Почему-то почудилось, что он добавит: «Я ухожу от тебя к молодой и красивой, а главное – бездетной; мы наделаем кучу отпрысков, а ты вечно бегай со своими великовозрастными детинами».
Наверное, в этом даже будет горькая толика правды. Ну какому мужчине понравится вечно быть задвинутым в дальний угол? Они ведь хотят внимания и ласки, а не обсуждать чужих сыновей.
Но Илья даже сейчас умудрился поставить её в тупик.
– Ну, допустим, как ты смотришь на то, чтобы через пару лет задуматься о продолжении рода?
– Кому задуматься? Мне?
– А кому ещё вынашивать наших общих детей? – фыркнул Макаров, приобняв её за талию.
– Но я же уже…
Она хотела сказать «немолода», хоть это и не было правдой. Внутренне Агата всегда любила повторять, что в её возрасте другие орчанки только-только рожают или выходят замуж. Но одно дело – какие-то там другие. А совсем иное – она, уже воспитавшая троих сыновей и умудрившаяся прожить в браке целую вечность.
Она до недавнего времени вообще думала на себе крест поставить.

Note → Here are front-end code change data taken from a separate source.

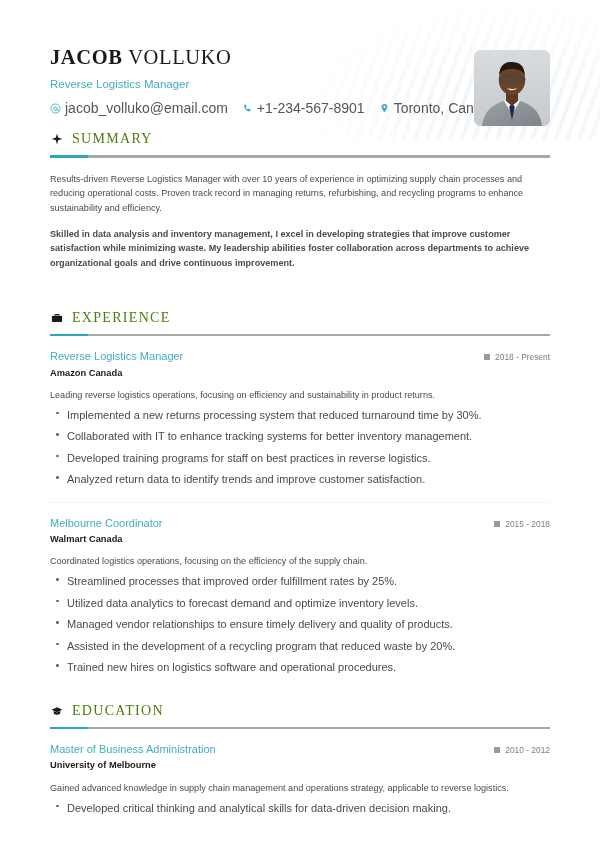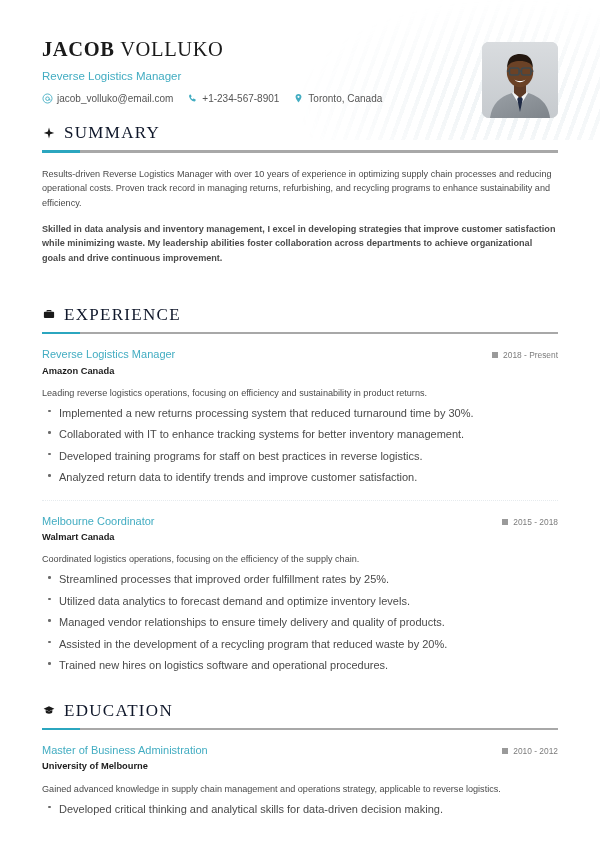"JACOB VOLLUKO" .page { padding: 4px -> 12px }
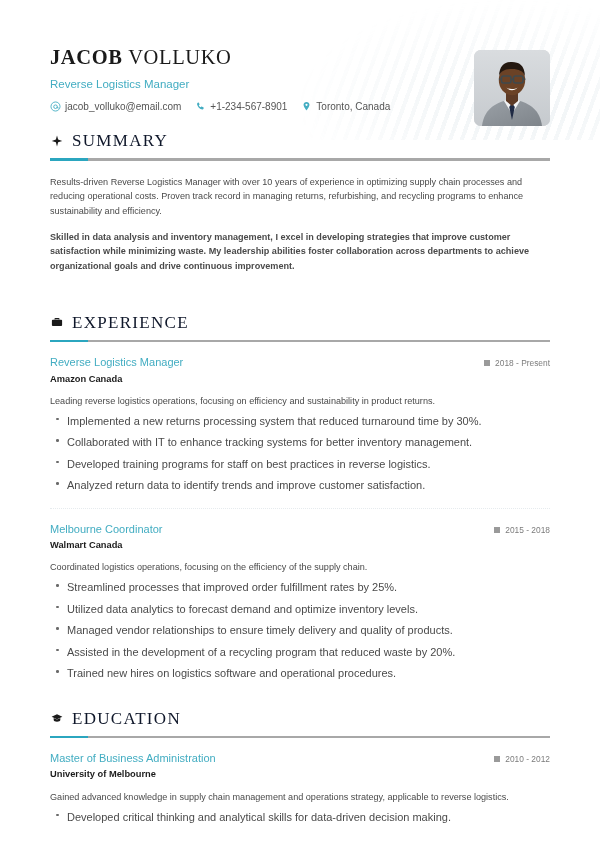"jacob_volluko@email.com" .contact-row { font-size: 10px -> 14px }
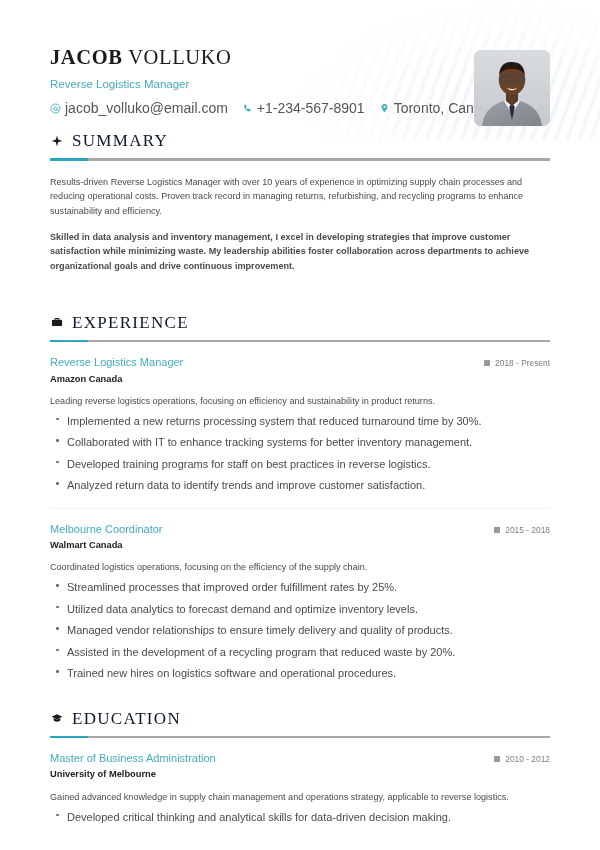"SUMMARY" .section-title { color: #0f172a -> #4d7c0f; font-size: 17px -> 14px }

Всё, хватит, нагулялась, можно и о вечном подумать.
Если бы не появился Илья – неизвестно,
Она бы и Илье отказала… просто он не спрашивал.
С недавних пор еще и спину на нервной почве прихватило. Ничего критичного, но когда в тебе кипит орочья кровь – вдвойне обидно мазать поясницу обезболивающими натирками.
Как будто ты – древняя рухлядь, а не молодая женщина, только-только вкусившая прелести свободной жизни.
Иными словами, какие ей общие дети?
Но Илья оставался непреклонен.
– Агат, не делай такие глаза, как будто я тебе что-то неприличное предложил. Я никуда не тороплюсь. Но почему бы и не попробовать? Годика через два-три, например?
– Но мы же… я же… ты же…
Она совсем потеряла дар речи, предложение Макарова произвело на неё слишком уж сильный эффект.
– У-у-у, понятно. Кажется, я умудрился тебя ошарашить. Ладно, – махнул тот рукой, – обещаю не приставать со своими фантазиями… некоторое время.
Звучало многообещающе.
В тот день они не стали развивать тему Платона, но через какое-то время всё же крупно повздорили. Агата никак не могла принять заточение среднего сына, а Илья категорически просил отстать от парня. Слово за слово, и случился первый в их почти семейной жизни скандал.
Они, конечно, быстро помирились, но стало очевидно – если так продолжится, то вечно взвинченная Агата потеряет не только сына, но и любимого мужчину.
Тогда-то Илья и купил им путевку в европейскую водолечебницу. Он не предлагал отдохнуть, а ставил Агату перед фактом – понимал, наверное, что сейчас её нужно взять и увезти подальше, иначе она навечно застрянет в своих переживаниях.
– Две недели вдали от цивилизации, ты как раз спиной займешься, я на лыжах покатаюсь, там недалеко оборудованы склоны.
– А как же Платон?.. – всё же спросила она и добавила, объясняясь: – Я же ему готовлю…
– Наделай заморозки. Парень справится, я уверен. Не оголодает.
Агата хотела поначалу отказаться, но внезапно задумалась, как сильно она устала постоянно тревожиться за сыновей. Это же невозможно. Ни на секунду её не отпускало волнение, причем зачастую беспочвенное.
Она беспокоилась и за Дитриха с Таисией, которая вынашивала орка, а потому беременность изначально была непредсказуемой. И за Златона с Дианой, которые ушли с головой в работу (вот им как раз пора подумать о детях!). Разумеется, за Платона – больше, чем за всех. Материнское сердце постоянно было неспокойно.
Только вот чем помогут её тревоги?
Наоборот, если раньше сыновья отвечали с готовностью, то сейчас всё чаще повторяли: «Мам, всё у нас нормально, перестань». Как будто даже им надоела её вечная опека.